Africa

Women poorly represented in COVID-19 task force across Africa

Just 19% members across 69 COVID-19 response committees in Africa were women  

 
By Kiran Pandey
Published: Friday 16 April 2021

Less than a fourth of the members of 334 task forces to curb the novel coronavirus disease (COVID-19) across 187 countries were women, the UN revealed March 23, 2021.

A COVID-19 task force is any national government institution created to respond to the pandemic across sectors.

The representation of women in Asia and Africa were much lower than the global average. Only 15 per cent members of the 75 task forces in Asia and 19 per cent members of the 69 task forces in Africa were women.

These figures were also lower than the share of women in COVID-19 task forces in United States of America (29 per cent), Europe (31 per cent) and Oceania (28 per cent), according to the COVID-19 Global Gender Response Tracker of the UN.

Policies that do not consult women or include them in decision-making are less effective, cautioned United Nations in a policy brief in April 2020.

Most impacted

In Africa, women were the worst sufferers of the pandemic and its socio-economic fallouts, said Matshidiso Moeti, WHO regional director for Africa on March 8, 2021.

In Uganda and Ethiopia, for instance, more women lost jobs due to COVID-19 than men, a World Bank study showed.

Several United Nations agencies have also pointed highlighted this gender-skewed impact of the pandemic.

Women not represented in Nigeria

The Presidential Task Force was created in Nigeria to lead the government’s efforts to contain COVID-19. It has 12 members with only one woman.

UNDP chief, Achim Steiner, said in a statement:

Women have been on the frontlines of the COVID-19 response…however, they have been systematically excluded from the decision-making processes on how to address the impacts of the pandemic.

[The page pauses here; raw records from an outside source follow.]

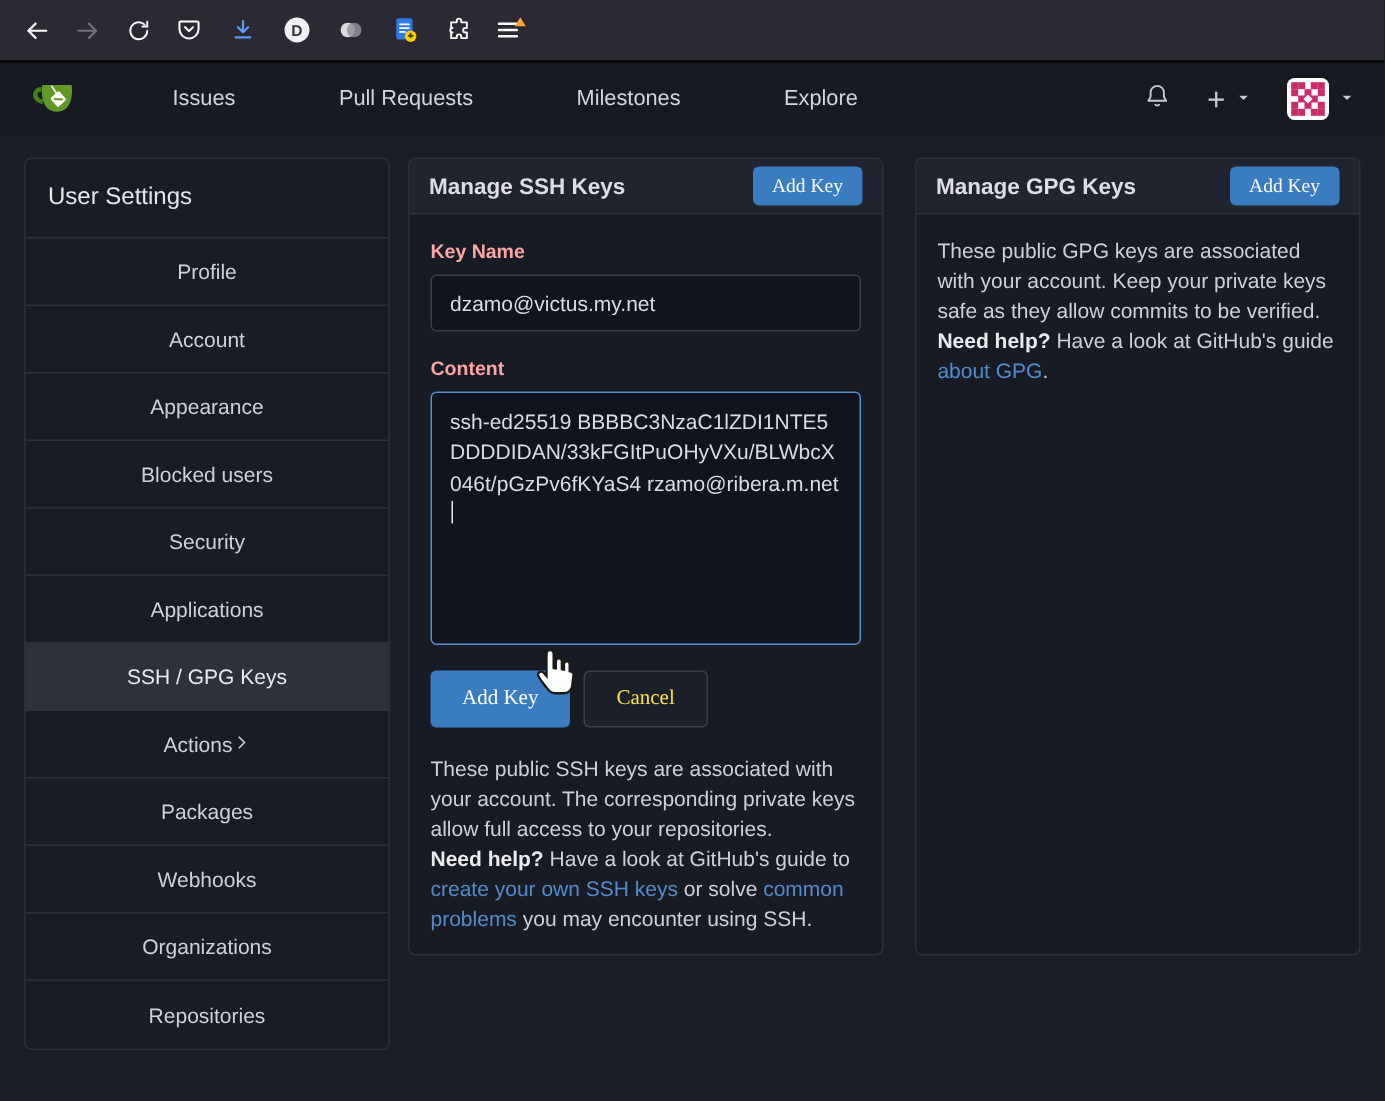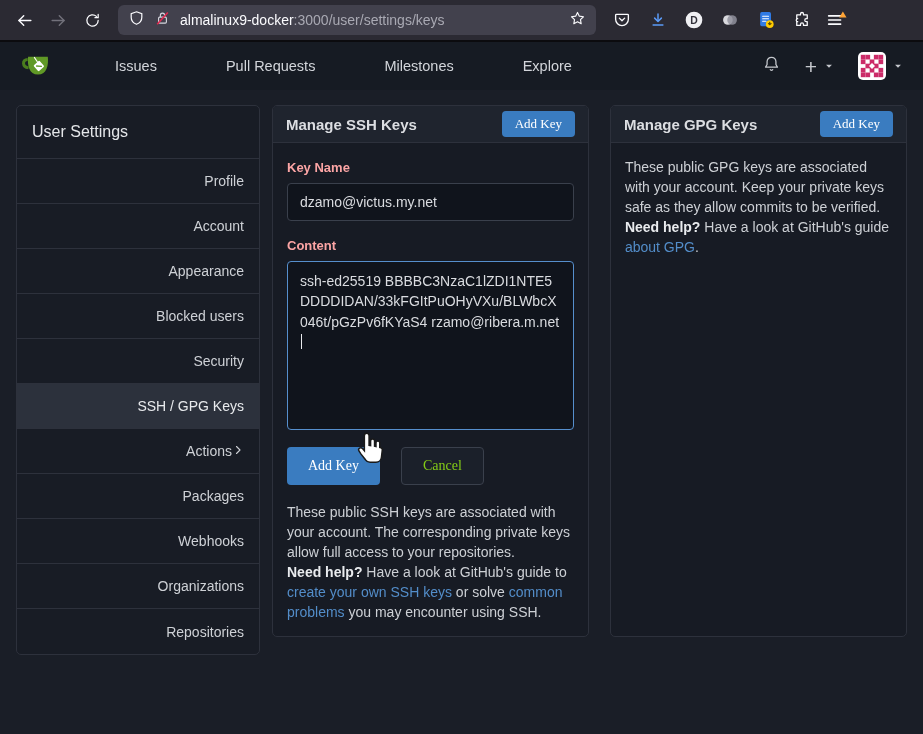"almalinux9-docker:3000/user/settings/key" div.url-bar { html: <div> <span><svg> <path></path> </svg></span> <span><svg> <rect></rect> <path></path> <path></path> </svg></span> <span><span>almalinux9-docker</span><span>:3000/user/settings/keys</span></span> <span><svg> <path></path> </svg></span> </div> -> none }
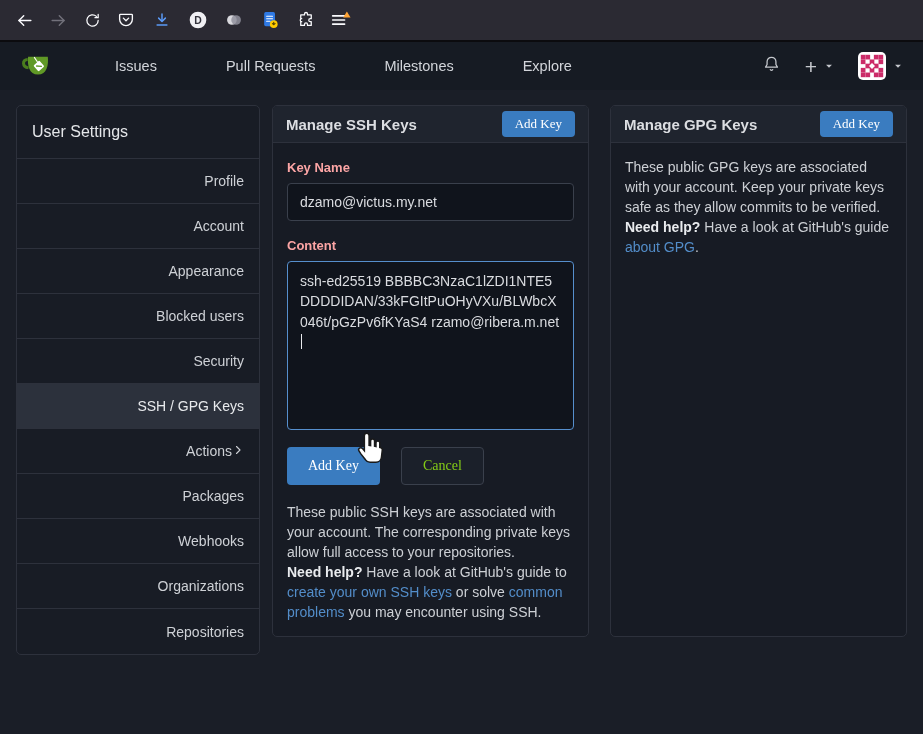"Profile" .menu-item { justify-content: flex-end -> center }
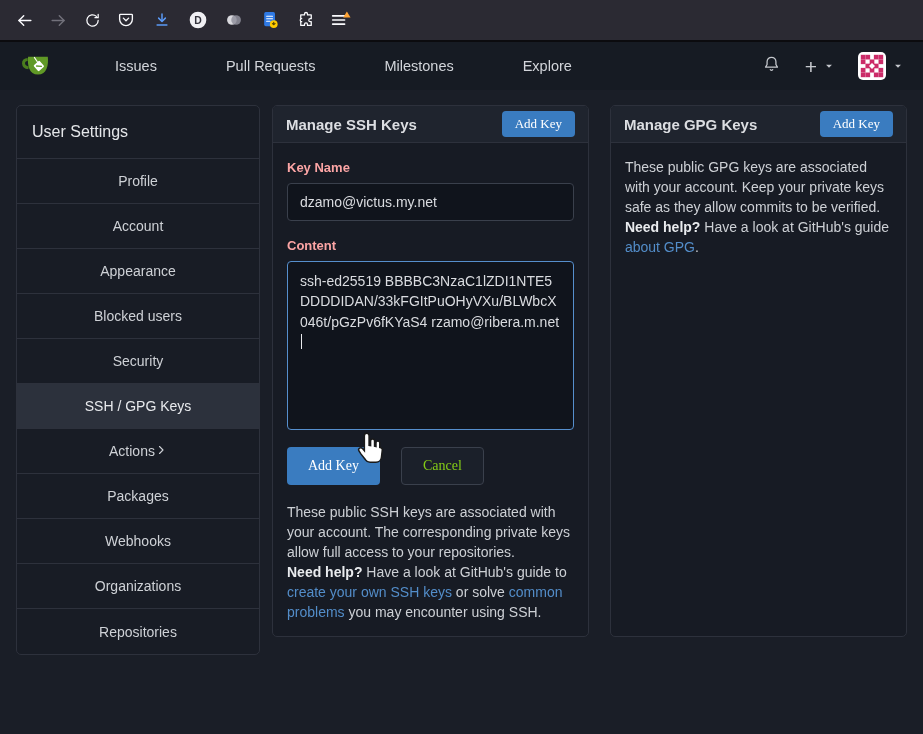"Applications" div.menu-item { html: none -> <div> <span>Applications</span> </div> }
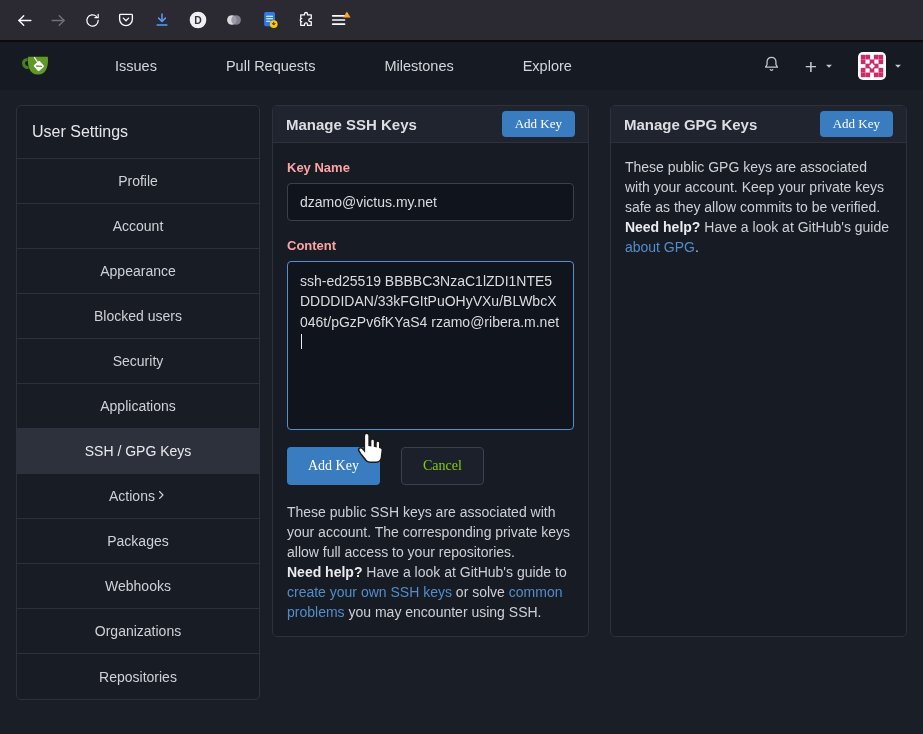"Cancel" .btn-secondary { color: #84cc16 -> #fde047; margin-left: 12px -> none }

The pandemic has undone decades of progress on gender equality, according to experts. To highlight women’s needs during the recovery process, it is imperative to ensure governments have women in decision-making roles.

Glimmer of hope

In South Africa, which has a considerable COVID-19 case burden, five task forces and committees were set up. In one of them, 60 per cent of the members were women. In the rest, half the members were women.

A larger share of Africa’s recovery measures are focused on women compared to other regions, according COVID-19 Global Gender Response Tracker tool by UN.

As of March 2021, nearly 9.2 per cent of the 3,112 COVID-19 fiscal, social protection and labour market measures targeted women’s economic security, according to the tool.

In Africa, however, 15.7 per cent of these measures focused on the economic security of women. This is higher than the Americas (12.6 per cent), Asia (9.3 per cent), Oceania (4.8 per cent) and Europe (3 per cent).

But measures have often been small-scale and temporary, flagged UN.  

The United Nations Development Programme proposed a temporary basic income scheme for the 613 million working-aged women in poverty across the world.

The United Nations Entity for Gender Equality and the Empowerment of Women also called for “long-term specific measures to boost women’s recovery” in fiscal packages.